Mamadrama Dearest
Over the past five years, the Kansas City Jewish Film Festival has taken audiences into battles, bedrooms and beyond. For every intense drama about the Middle East, there’s been a balance of humor and stories about gorgeous Israeli men and women and their hormones.
This year’s festival offers a similar mix of comedies, documentaries and compelling shorts, such as “The Worst Jewish Football Team in the World.” Sharing the bill with those peewee soccer players is Max Wallace’s documentary Schmelvis, inspired by a Wall Street Journal article that explored (or perhaps invented) Elvis Presley’s Jewish roots. For Schmelvis, producer Evan Beloff traveled from Canada to the Deep South to Israel with a Hasidic Elvis impersonator in tow. (Beloff gives a talk after the March 23 screening.)

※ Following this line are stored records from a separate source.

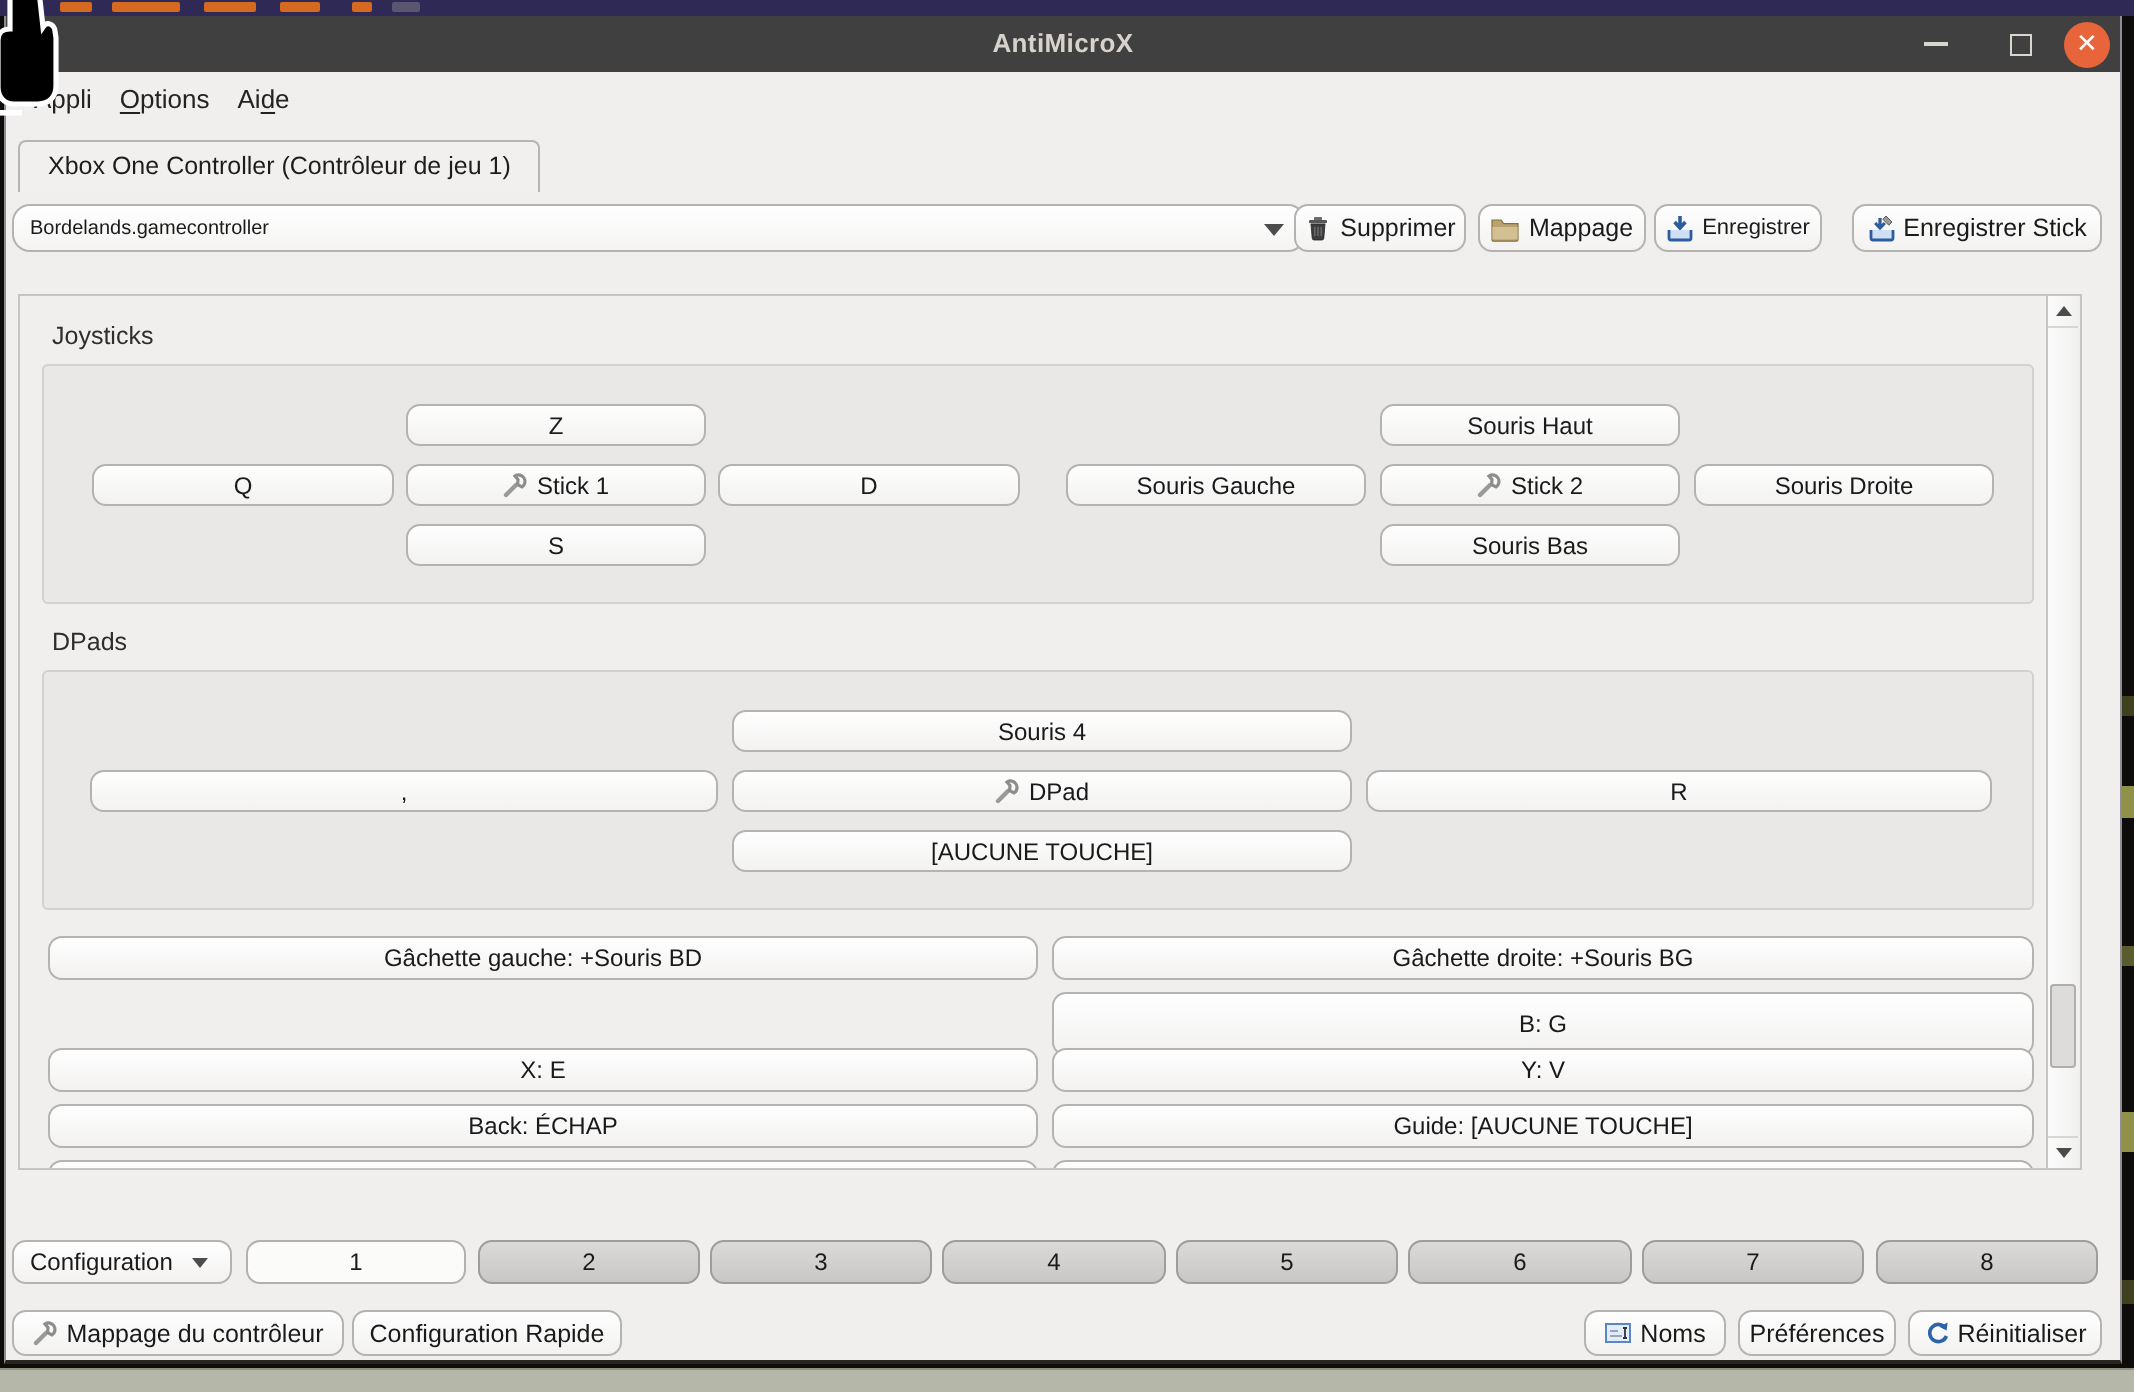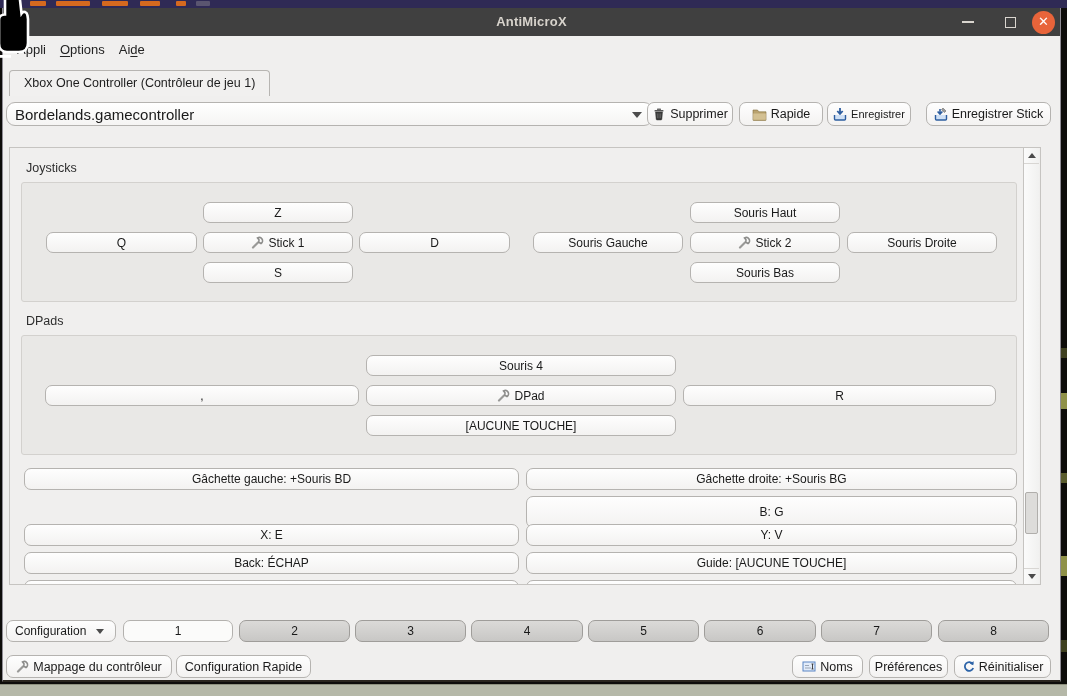--- a/index.html
+++ b/index.html
@@ -66,7 +66,7 @@
   .combo {
     left:3px; top:94px; width:647px; height:24px;
     background:linear-gradient(#fff,#f5f4f3); border:1px solid #b5b3b0; border-radius:9px;
-    display:flex; align-items:center; padding:0 26px 0 8px; font-size:15px;
+    display:flex; align-items:center; padding:0 26px 0 8px; font-size:10px;
   }
   .caret { width:0; height:0; border-left:5px solid transparent; border-right:5px solid transparent; border-top:6px solid #4c4c4c; }
   .combo .caret { position:absolute; right:10px; top:9px; }

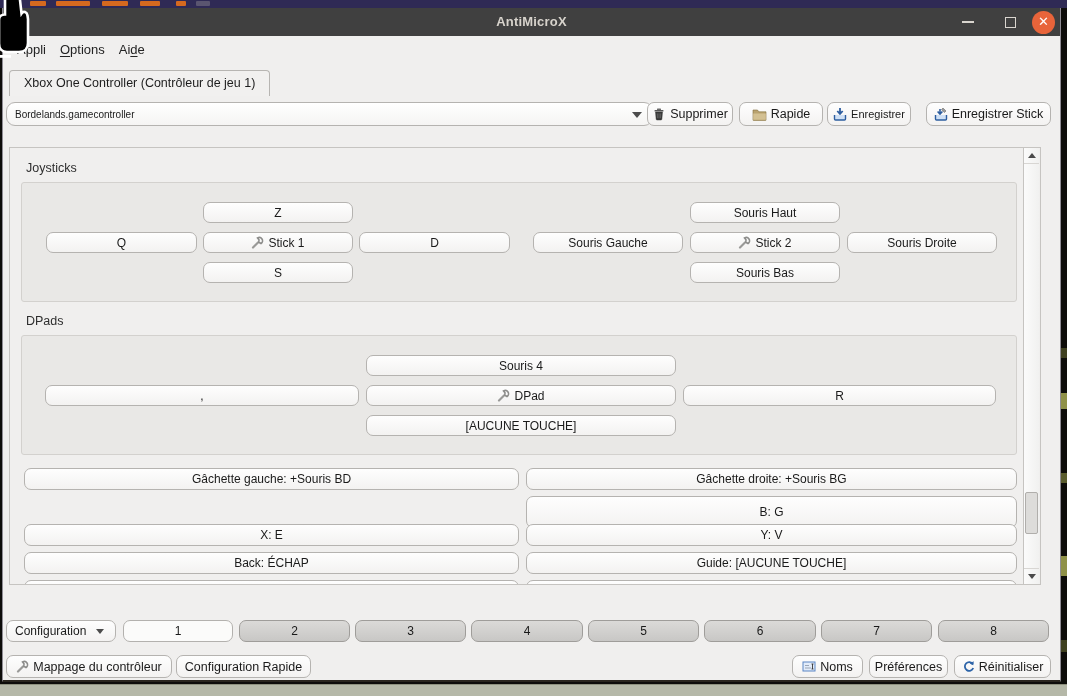--- a/index.html
+++ b/index.html
@@ -163,7 +163,7 @@
       <path d="M1,2 h4.5 l1.3,1.8 H14 v8 a0.8,0.8 0 0 1 -0.8,0.8 H1.8 A0.8,0.8 0 0 1 1,11.8 z" fill="#b9a26f" stroke="#85713d" stroke-width="0.6"></path>
       <path d="M1.2,5.5 h12.6 v6.2 H1.2 z" fill="#d3c092"></path>
     </svg>
-    <span>Rapide</span>
+    <span>Mappage</span>
   </div>
   <div class="btn" style="left:824px;top:94px;width:84px;height:24px;font-size:11px">
     <svg width="14" height="14" viewBox="0 0 14 14">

Also scheduled are Rosenzweig’s Freedom, a drama from Germany about the trial of a neo-Nazi’s killer; The Optimists, a documentary about how Bulgarians, Christians and Muslims helped save 50,000 Bulgarian Jews during World War II; and Sandi DuBowski’s acclaimed documentary Trembling Before G-D, an exploration of how gay and lesbian Hasidic and Orthodox Jews reconcile their faith and tradition.
Director Monique Schwartz, meanwhile, takes tips from other filmmakers who have examined how the cinema treats minorities and subcultures. In the entertaining Mamadrama, screening March 23, her subject is the stereotypical Jewish mother. Schwartz says she was inspired by the fact that her mother was nothing like the Jewish mothers she saw in the American movies of her youth.
As Schwartz shows, Jewish mothers were often depicted as demanding, shrill and emasculating — monstrous figures from whom Jewish heroes had to separate. Though Schwartz goes all the way back to silents and early Yiddish talkies to make her argument, movies like Where’s Poppa? and Portnoy’s Complaint from the ’60s and ’70s really bear it out. It’s almost suffocating to see, in short order, such actresses as Lee Grant, Shelley Winters and Anne Bancroft wielding their shrewish ways. Directors (including Paul Mazursky) also provide funny stories about how closely their own mothers paralleled those they put on the screen.
There’s bound to be a lemon in any festival, and this year’s may be Desperado Square (March 29), a 2000 effort directed by Benny Torati. In Hebrew with English subtitles, it’s obviously modeled after Cinema Paradiso, yet it’s so bland and blasé that it can’t begin to make good on its moral.